Repeat the listing in full, exactly as it stands.

── DATASET EXCERPTS ──

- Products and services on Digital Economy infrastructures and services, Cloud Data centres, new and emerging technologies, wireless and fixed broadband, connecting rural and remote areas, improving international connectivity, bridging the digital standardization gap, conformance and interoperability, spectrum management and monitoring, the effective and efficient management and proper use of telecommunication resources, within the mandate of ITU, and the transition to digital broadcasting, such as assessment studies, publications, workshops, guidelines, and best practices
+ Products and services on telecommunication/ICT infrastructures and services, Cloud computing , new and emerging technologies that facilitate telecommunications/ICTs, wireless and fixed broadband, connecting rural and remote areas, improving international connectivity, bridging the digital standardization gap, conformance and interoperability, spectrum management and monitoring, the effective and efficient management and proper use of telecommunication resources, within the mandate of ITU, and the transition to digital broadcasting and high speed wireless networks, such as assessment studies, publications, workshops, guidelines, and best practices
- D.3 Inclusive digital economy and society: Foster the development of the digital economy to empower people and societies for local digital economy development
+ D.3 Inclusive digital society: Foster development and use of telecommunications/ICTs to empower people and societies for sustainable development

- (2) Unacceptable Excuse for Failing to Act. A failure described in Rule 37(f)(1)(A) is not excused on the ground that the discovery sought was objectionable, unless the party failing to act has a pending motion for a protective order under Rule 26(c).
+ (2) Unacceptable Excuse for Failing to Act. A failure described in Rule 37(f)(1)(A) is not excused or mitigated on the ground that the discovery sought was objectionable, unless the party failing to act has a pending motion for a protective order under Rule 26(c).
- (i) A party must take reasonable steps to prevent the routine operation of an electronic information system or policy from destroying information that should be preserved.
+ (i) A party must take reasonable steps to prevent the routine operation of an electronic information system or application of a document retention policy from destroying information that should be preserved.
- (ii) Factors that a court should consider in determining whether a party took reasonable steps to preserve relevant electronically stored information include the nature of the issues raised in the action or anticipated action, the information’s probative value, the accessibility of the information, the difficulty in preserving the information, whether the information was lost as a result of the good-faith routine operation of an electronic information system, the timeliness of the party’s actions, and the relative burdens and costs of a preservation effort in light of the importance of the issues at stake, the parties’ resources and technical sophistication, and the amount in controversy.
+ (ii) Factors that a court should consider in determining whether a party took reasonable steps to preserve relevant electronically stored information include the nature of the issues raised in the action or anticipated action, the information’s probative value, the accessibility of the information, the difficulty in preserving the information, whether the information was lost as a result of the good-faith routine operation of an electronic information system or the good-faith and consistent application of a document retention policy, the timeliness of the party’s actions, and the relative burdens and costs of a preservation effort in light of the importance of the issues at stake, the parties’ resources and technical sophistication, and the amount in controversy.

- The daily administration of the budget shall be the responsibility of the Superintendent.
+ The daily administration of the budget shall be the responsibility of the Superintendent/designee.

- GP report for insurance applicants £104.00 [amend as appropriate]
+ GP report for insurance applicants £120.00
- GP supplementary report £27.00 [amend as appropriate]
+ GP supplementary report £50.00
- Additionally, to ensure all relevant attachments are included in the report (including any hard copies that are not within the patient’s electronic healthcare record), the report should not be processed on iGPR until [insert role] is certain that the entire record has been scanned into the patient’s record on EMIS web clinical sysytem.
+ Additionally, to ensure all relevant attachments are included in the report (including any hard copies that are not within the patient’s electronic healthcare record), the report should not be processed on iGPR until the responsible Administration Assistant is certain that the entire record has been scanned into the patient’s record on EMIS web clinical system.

───

- _SOLUTION TO THIS EXERCISE_:
- Products and services on Digital Economy infrastructures and services, Cloud Data centres, new and emerging technologies, wireless and fixed broadband, connecting rural and remote areas, improving international connectivity, bridging the digital standardization gap, conformance and interoperability, spectrum management and monitoring, the effective and efficient management and proper use of telecommunication resources, within the mandate of ITU, and the transition to digital broadcasting, such as assessment studies, publications, workshops, guidelines, and best practices
+ Products and services on telecommunication/ICT infrastructures and services, Cloud computing , new and emerging technologies that facilitate telecommunications/ICTs, wireless and fixed broadband, connecting rural and remote areas, improving international connectivity, bridging the digital standardization gap, conformance and interoperability, spectrum management and monitoring, the effective and efficient management and proper use of telecommunication resources, within the mandate of ITU, and the transition to digital broadcasting and high speed wireless networks, such as assessment studies, publications, workshops, guidelines, and best practices
- D.3 Inclusive digital economy and society: Foster the development of the digital economy to empower people and societies for local digital economy development
+ D.3 Inclusive digital society: Foster development and use of telecommunications/ICTs to empower people and societies for sustainable development

- (2) Unacceptable Excuse for Failing to Act. A failure described in Rule 37(f)(1)(A) is not excused on the ground that the discovery sought was objectionable, unless the party failing to act has a pending motion for a protective order under Rule 26(c).
+ (2) Unacceptable Excuse for Failing to Act. A failure described in Rule 37(f)(1)(A) is not excused or mitigated on the ground that the discovery sought was objectionable, unless the party failing to act has a pending motion for a protective order under Rule 26(c).
- (i) A party must take reasonable steps to prevent the routine operation of an electronic information system or policy from destroying information that should be preserved.
+ (i) A party must take reasonable steps to prevent the routine operation of an electronic information system or application of a document retention policy from destroying information that should be preserved.
- (ii) Factors that a court should consider in determining whether a party took reasonable steps to preserve relevant electronically stored information include the nature of the issues raised in the action or anticipated action, the information’s probative value, the accessibility of the information, the difficulty in preserving the information, whether the information was lost as a result of the good-faith routine operation of an electronic information system, the timeliness of the party’s actions, and the relative burdens and costs of a preservation effort in light of the importance of the issues at stake, the parties’ resources and technical sophistication, and the amount in controversy.
+ (ii) Factors that a court should consider in determining whether a party took reasonable steps to preserve relevant electronically stored information include the nature of the issues raised in the action or anticipated action, the information’s probative value, the accessibility of the information, the difficulty in preserving the information, whether the information was lost as a result of the good-faith routine operation of an electronic information system or the good-faith and consistent application of a document retention policy, the timeliness of the party’s actions, and the relative burdens and costs of a preservation effort in light of the importance of the issues at stake, the parties’ resources and technical sophistication, and the amount in controversy.

- The daily administration of the budget shall be the responsibility of the Superintendent.
+ The daily administration of the budget shall be the responsibility of the Superintendent/designee.

- GP report for insurance applicants £104.00 [amend as appropriate]
+ GP report for insurance applicants £120.00
- GP supplementary report £27.00 [amend as appropriate]
+ GP supplementary report £50.00
- Additionally, to ensure all relevant attachments are included in the report (including any hard copies that are not within the patient’s electronic healthcare record), the report should not be processed on iGPR until [insert role] is certain that the entire record has been scanned into the patient’s record on EMIS web clinical sysytem.
+ Additionally, to ensure all relevant attachments are included in the report (including any hard copies that are not within the patient’s electronic healthcare record), the report should not be processed on iGPR until the responsible Administration Assistant is certain that the entire record has been scanned into the patient’s record on EMIS web clinical system.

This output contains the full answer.